The new IOPES is part of IBM’s AlphaWorks program, which makes technology fresh from IBM’s research labs, but not fully formed into final products, available to users.
AlphaWorks is an online community that gives the outside world a unique peek into the work underway in IBM’s R&D labs by highlighting the company’s most cutting-edge work and providing it at no cost. More than 90 of the Fortune 100 companies access alphaWorks technologies.

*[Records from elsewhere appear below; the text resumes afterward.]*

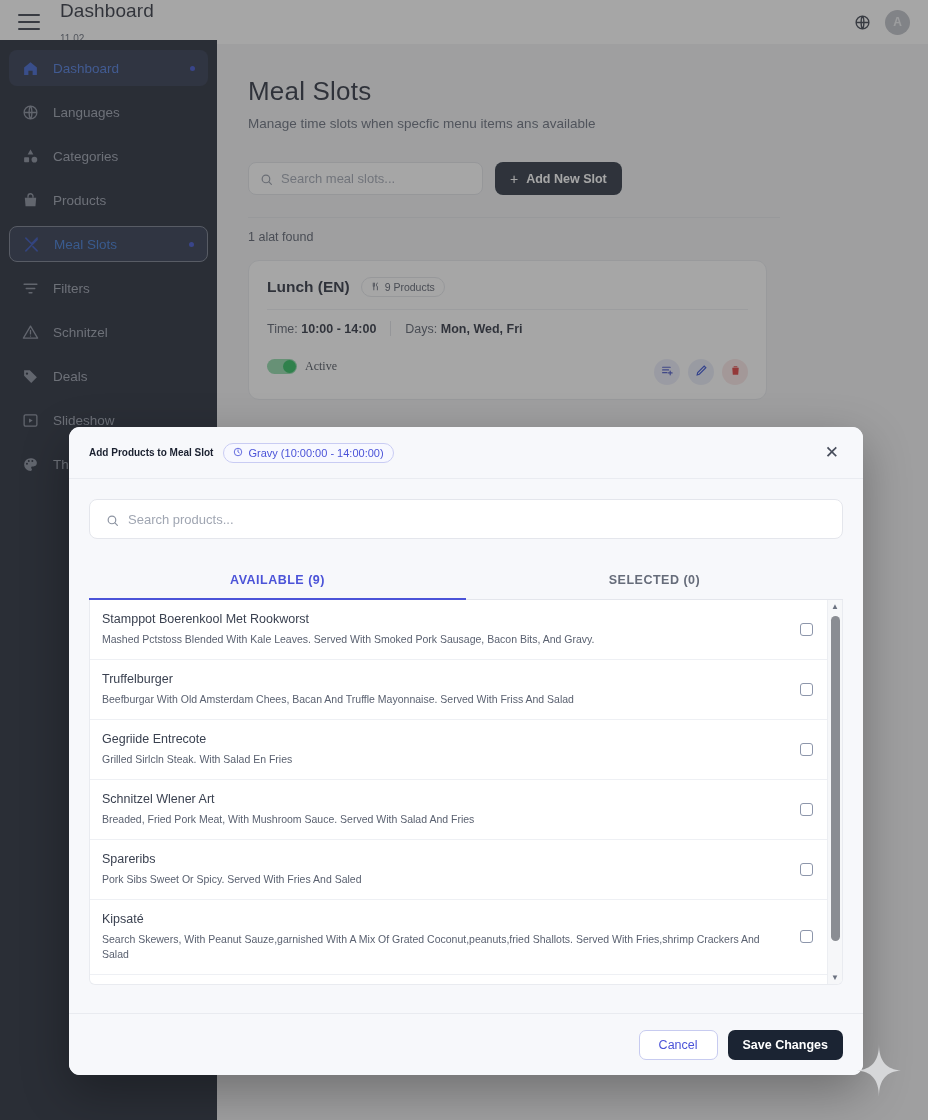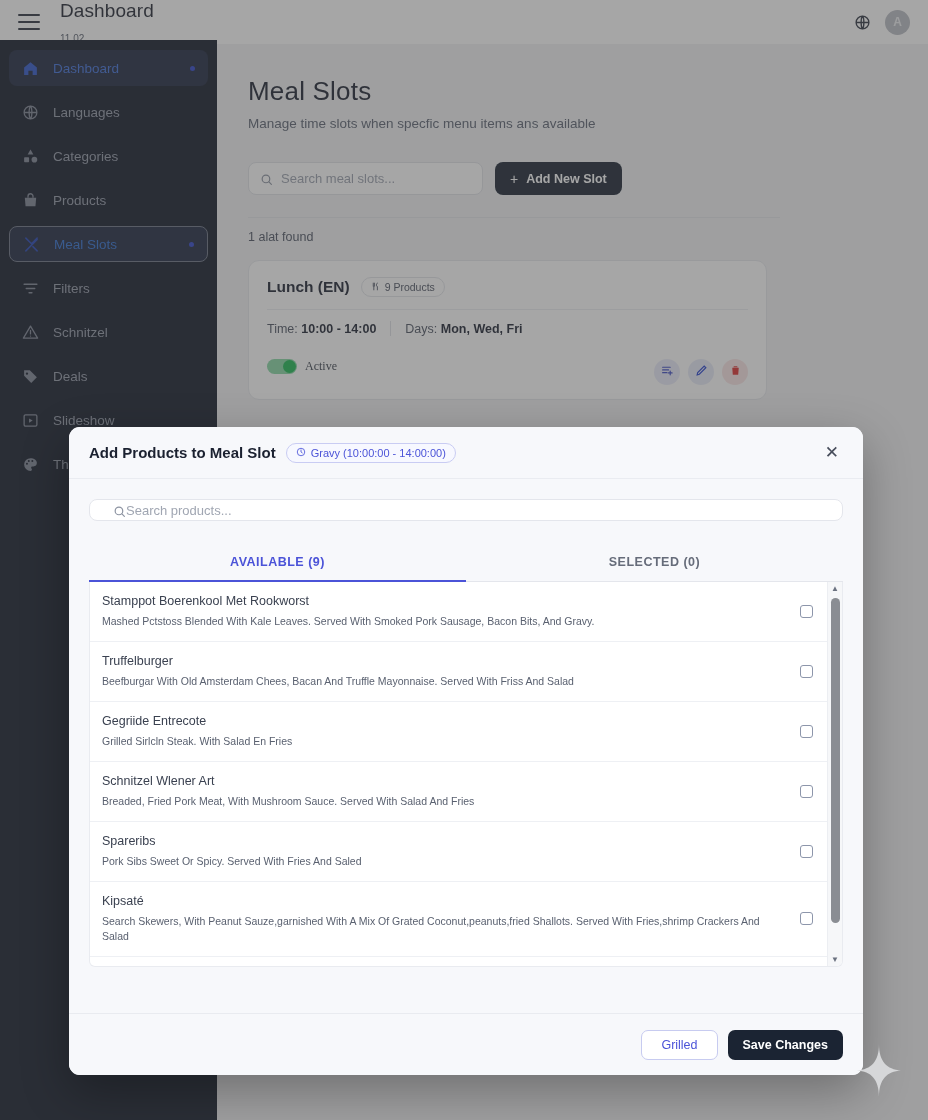--- a/index.html
+++ b/index.html
@@ -139,33 +139,33 @@
     position: absolute; left: 69px; top: 427px;
     width: 794px; height: 648px;
     background: #f7f8fb; border-radius: 11px;
     box-shadow: 0 16px 48px rgba(0,0,0,0.30);
     z-index: 60; display: flex; flex-direction: column; overflow: hidden;
   }
   .modal-head {
     height: 52px; flex: none; display: flex; align-items: center;
     padding: 0 20px; border-bottom: 1px solid #eaecf1; background: #f7f8fb;
   }
-  .modal-title { font-size: 15px; font-weight: 700; color: #1b2130; }
+  .modal-title { font-size: 10px; font-weight: 700; color: #1b2130; }
   .modal-chip {
     display: flex; align-items: center; gap: 5px;
     margin-left: 10px; padding: 3px 9px;
     border: 1px solid #c9ccf3; border-radius: 13px;
     font-size: 11px; color: #4b53d8; background: #f7f8ff;
   }
   .modal-close { margin-left: auto; font-size: 17px; color: #474d5b; cursor: pointer; line-height: 1; padding: 4px; }
 
   .modal-body { flex: 1; padding: 20px 20px 0 20px; display: flex; flex-direction: column; min-height: 0; }
   .modal-search {
-    height: 22px; background: #fff; border: 1px solid #e4e6ec; border-radius: 8px;
-    display: flex; align-items: center; padding: 0 23px; flex: none;
+    height: 40px; background: #fff; border: 1px solid #e4e6ec; border-radius: 8px;
+    display: flex; align-items: center; gap: 9px; padding: 0 16px; flex: none;
   }
   .modal-search .sic { width: 13px; height: 13px; color: #8d94a2; flex: none; }
   .modal-search input { border: none; outline: none; background: transparent; font-family: inherit; font-size: 13px; width: 100%; color: #1b2130; }
   .modal-search input::placeholder { color: #a0a6b2; }
 
   .tabs { display: flex; border-bottom: 1px solid #e4e6ec; margin-top: 22px; flex: none; }
   .tab {
     flex: 1; text-align: center; padding: 12px 0 11px;
     font-size: 12.5px; font-weight: 600; letter-spacing: .5px;
     color: #666c7a; cursor: pointer; border-bottom: 2px solid transparent;
@@ -533,21 +533,21 @@
 
         <div class="sbar">
           <div class="sbar-arrow up">▲</div>
           <div class="sbar-thumb"></div>
           <div class="sbar-arrow down">▼</div>
         </div>
       </div>
     </div>
 
     <div class="modal-foot">
-      <button class="btn-outline">Grilled</button>
+      <button class="btn-outline">Cancel</button>
       <button class="btn-save">Save Changes</button>
     </div>
   </div>
 
   <div class="sparkle">
     <svg viewBox="0 0 100 120" fill="currentColor">
       <path d="M50 0C50 40 68 58 100 60 68 62 50 80 50 120 50 80 32 62 0 60 32 58 50 40 50 0z"></path>
     </svg>
   </div>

Vaiyanathan said IBM is offering IOPES for free to garner as much feedback as possible about the tool. He and IBM believe IOPES may evolve into a commercial enterprise search product that could, for example, help users search on intranets.
“Once we get feedback, what we can do with the fact that we are moving from keywords into context is boundless,” he said.
“IBM also released the tool internally to its employees and said it has received mostly positive responses.”
IBM will charge for this technology if it becomes a commercial product.